SUPPLIED RECORDS
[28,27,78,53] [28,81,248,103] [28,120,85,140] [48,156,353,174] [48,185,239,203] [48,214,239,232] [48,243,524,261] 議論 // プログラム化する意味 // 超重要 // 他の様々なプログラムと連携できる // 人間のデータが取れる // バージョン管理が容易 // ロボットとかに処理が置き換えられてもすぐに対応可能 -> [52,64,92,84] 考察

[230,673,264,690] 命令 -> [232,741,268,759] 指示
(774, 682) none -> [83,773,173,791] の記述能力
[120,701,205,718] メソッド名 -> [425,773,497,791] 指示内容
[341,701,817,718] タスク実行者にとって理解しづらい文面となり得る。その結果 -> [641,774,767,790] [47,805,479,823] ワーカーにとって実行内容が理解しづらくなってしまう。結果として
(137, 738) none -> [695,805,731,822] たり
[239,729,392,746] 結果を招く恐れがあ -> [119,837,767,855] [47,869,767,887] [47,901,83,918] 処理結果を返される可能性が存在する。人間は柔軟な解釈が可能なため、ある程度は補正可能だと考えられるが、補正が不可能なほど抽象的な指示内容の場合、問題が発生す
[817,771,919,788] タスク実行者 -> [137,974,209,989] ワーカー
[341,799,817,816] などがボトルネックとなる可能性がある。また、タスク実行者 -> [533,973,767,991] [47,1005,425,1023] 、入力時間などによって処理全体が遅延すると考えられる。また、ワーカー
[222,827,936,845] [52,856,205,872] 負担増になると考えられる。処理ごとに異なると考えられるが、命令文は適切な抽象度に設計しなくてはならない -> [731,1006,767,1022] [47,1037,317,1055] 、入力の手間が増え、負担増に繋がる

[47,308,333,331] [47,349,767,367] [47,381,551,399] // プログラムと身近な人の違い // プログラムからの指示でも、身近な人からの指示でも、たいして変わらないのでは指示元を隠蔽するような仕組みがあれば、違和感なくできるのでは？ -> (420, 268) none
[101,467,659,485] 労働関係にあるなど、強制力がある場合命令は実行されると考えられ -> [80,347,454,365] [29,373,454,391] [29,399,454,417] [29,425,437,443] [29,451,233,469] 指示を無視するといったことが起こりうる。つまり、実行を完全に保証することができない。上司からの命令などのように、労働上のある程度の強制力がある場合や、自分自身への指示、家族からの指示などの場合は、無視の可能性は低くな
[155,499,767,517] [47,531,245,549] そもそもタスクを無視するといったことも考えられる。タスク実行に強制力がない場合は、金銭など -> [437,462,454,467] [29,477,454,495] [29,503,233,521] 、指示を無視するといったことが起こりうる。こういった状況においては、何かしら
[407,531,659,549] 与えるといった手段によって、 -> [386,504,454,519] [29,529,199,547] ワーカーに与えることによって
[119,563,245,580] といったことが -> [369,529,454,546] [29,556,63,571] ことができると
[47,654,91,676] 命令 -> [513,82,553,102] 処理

YOUR GOAL
Copy exactly the lines above, starting at the opening line and finishing at the line in which "[731,1006,767,1022] [47,1037,317,1055] 、入力の手間が増え、負担増に繋がる" occurs.

RESPONSE BOX
[28,27,78,53] [28,81,248,103] [28,120,85,140] [48,156,353,174] [48,185,239,203] [48,214,239,232] [48,243,524,261] 議論 // プログラム化する意味 // 超重要 // 他の様々なプログラムと連携できる // 人間のデータが取れる // バージョン管理が容易 // ロボットとかに処理が置き換えられてもすぐに対応可能 -> [52,64,92,84] 考察

[230,673,264,690] 命令 -> [232,741,268,759] 指示
(774, 682) none -> [83,773,173,791] の記述能力
[120,701,205,718] メソッド名 -> [425,773,497,791] 指示内容
[341,701,817,718] タスク実行者にとって理解しづらい文面となり得る。その結果 -> [641,774,767,790] [47,805,479,823] ワーカーにとって実行内容が理解しづらくなってしまう。結果として
(137, 738) none -> [695,805,731,822] たり
[239,729,392,746] 結果を招く恐れがあ -> [119,837,767,855] [47,869,767,887] [47,901,83,918] 処理結果を返される可能性が存在する。人間は柔軟な解釈が可能なため、ある程度は補正可能だと考えられるが、補正が不可能なほど抽象的な指示内容の場合、問題が発生す
[817,771,919,788] タスク実行者 -> [137,974,209,989] ワーカー
[341,799,817,816] などがボトルネックとなる可能性がある。また、タスク実行者 -> [533,973,767,991] [47,1005,425,1023] 、入力時間などによって処理全体が遅延すると考えられる。また、ワーカー
[222,827,936,845] [52,856,205,872] 負担増になると考えられる。処理ごとに異なると考えられるが、命令文は適切な抽象度に設計しなくてはならない -> [731,1006,767,1022] [47,1037,317,1055] 、入力の手間が増え、負担増に繋がる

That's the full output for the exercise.